人命救助の功績
故. 關谷 定男
名阪近鉄バス株式会社大垣営業所の観光バスの運転士關谷さんは、平成20年4月11日名阪近鉄旅行の39名をのせて、牧之原市の東名高速道路上り線を走行中の午前11時8分頃事故に遭遇した。
下り線を走行していた産業廃棄物を積んだ大型トラックの左後輪がホイールごと外れて転がり、ガードレールに当って跳ね上り、さらに中央分離帯のフェンスを飛び越えて、反対車線を走行中の観光バスのフロントガラスを突き破って運転席を直撃し、そのまま車内に入り込んだ。この事故で關谷運転士は死亡、乗客7名が飛び散ったガラスの破片で負傷した。
この脱輪したタイヤは直径約1メートル、重さ約100キロ。

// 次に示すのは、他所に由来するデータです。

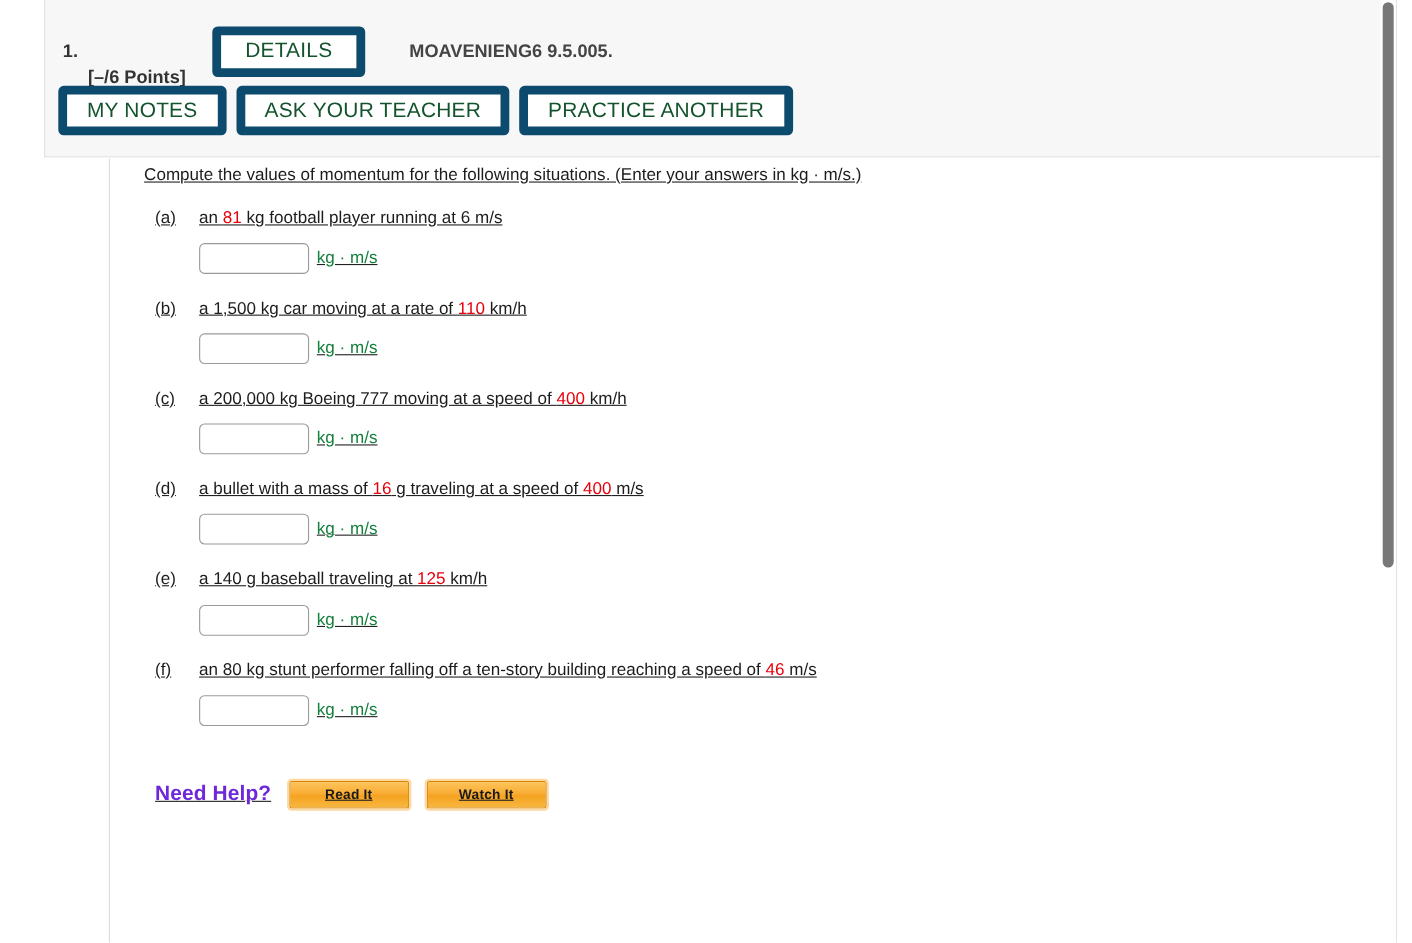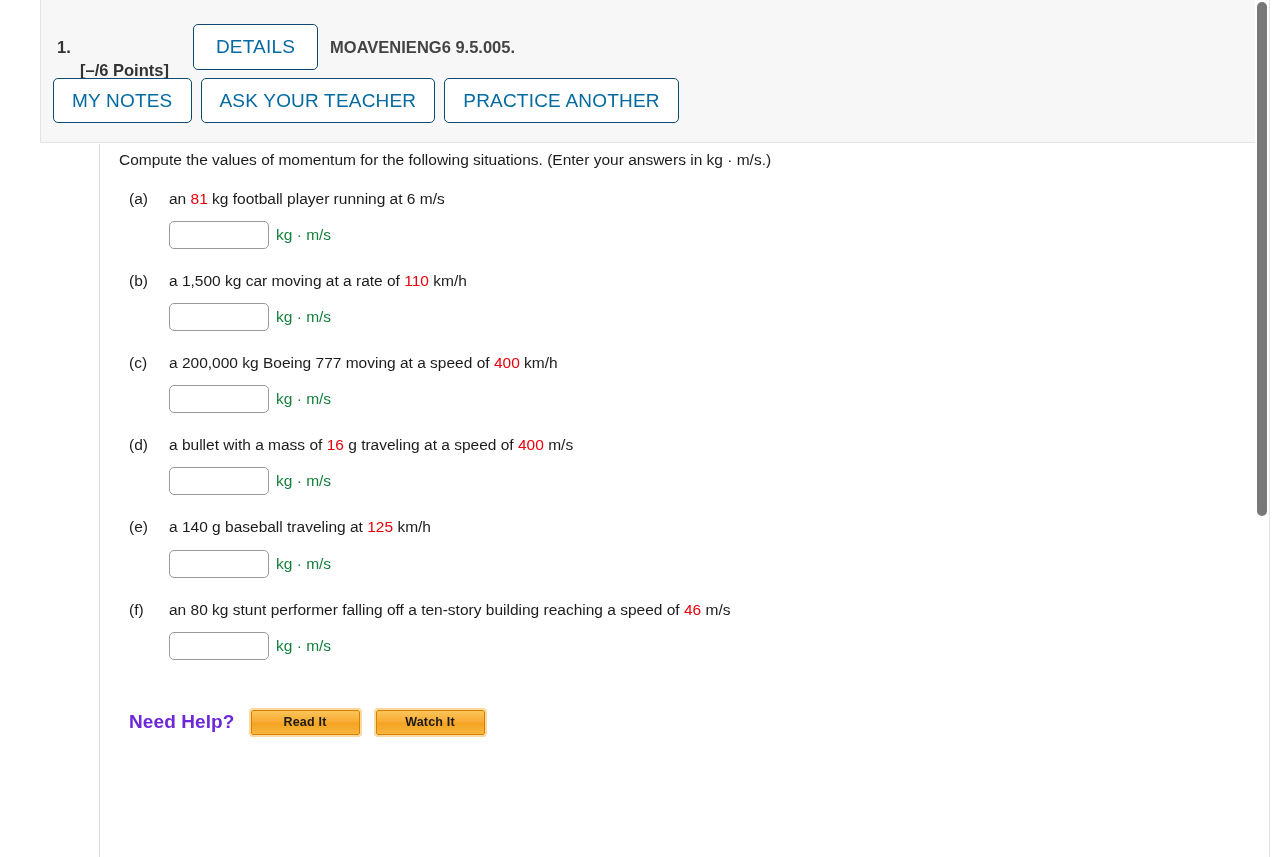--- a/index.html
+++ b/index.html
@@ -62,40 +62,40 @@
     color: #333333;
     white-space: nowrap;
     margin-right: 24px;
     margin-top: 47px;
   }
   .q-code {
     font-size: 16.5px;
     font-weight: bold;
     color: #444444;
     white-space: nowrap;
-    margin-left: 12px;
+    margin-left: 40px;
   }
 
   .hdr-row2 {
     position: absolute;
     left: 12px;
     top: 78px;
     display: flex;
     align-items: flex-end;
     gap: 9px;
   }
 
   .btn-outline {
     display: inline-flex;
     align-items: center;
     justify-content: center;
     background: #ffffff;
-    border: 1px solid #0c4a6e;
+    border: 8px solid #0c4a6e;
     border-radius: 5px;
-    color: #0369a1;
+    color: #14532d;
     font-size: 19px;
     font-weight: 400;
     letter-spacing: 0.2px;
     height: 45px;
     padding: 0 18px;
     box-sizing: border-box;
     cursor: pointer;
     white-space: nowrap;
     font-family: "Liberation Sans", sans-serif;
   }
@@ -111,23 +111,24 @@
     left: 99px;
     top: 144px;
     width: 1px;
     height: 713px;
     background: #dcdcdc;
   }
 
   
   .content {
     position: absolute;
-    left: 119px;
+    left: 131px;
     top: 150px;
     width: 1100px;
+    text-decoration: underline;
   }
 
   .prompt {
     font-size: 15.5px;
     color: #1c1c1c;
     line-height: 1.35;
     margin: 0 0 18px 0;
   }
 
   .part {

大きくひしゃげて大穴をあけたバスのボディがその衝撃のすごさを物語っている。
タイヤの直撃を受けたバスは、高速道路の追い越し車線を走行中にもかかわらず乗客に急停止の衝撃を与えることなく、また後続の車両に追突されることもなく50~60メートル程走って停止した。
停止したバスの運転席で意識を失い、血まみれになりながらも關谷さんの手はハンドルを握り、足はブレーキペダルを踏んだままの体勢でいたと同乗のバスガイドが報告している。
もし、急ブレーキをふみながら急ハンドルを切っていれば、ガードレールや周辺の車両に衝突、あるいは横転し死傷者の人数はもっと増え大事故になっていたと思われる。
新聞報道などに「スーッと安全に停止した」、「急ブレーキではなかったが、すぐにとまった」、「操作を誤れば壁やほかの車にぶつかり、これだけではすまなかったはず、運転士さんに生かしてもらった」との乗客の談話が記載されている。
バスが短い距離で停止し大きな二次的事故を未然に防げたのは、プロ運転士としての技術もさることながらお客様への安心・安全の使命を全うしたからであろう。
自分の命に代えて39名の乗客とバスガイドの命を守った關谷さんは、その日が57歳の誕生日、勤続25年無事故無違反を継続し、乗客からは「親切、ていねい」と評判も高く、「運転士は關谷さんで」と指名もかかるなど、常に乗客を第一に考えるプロドライバーであった。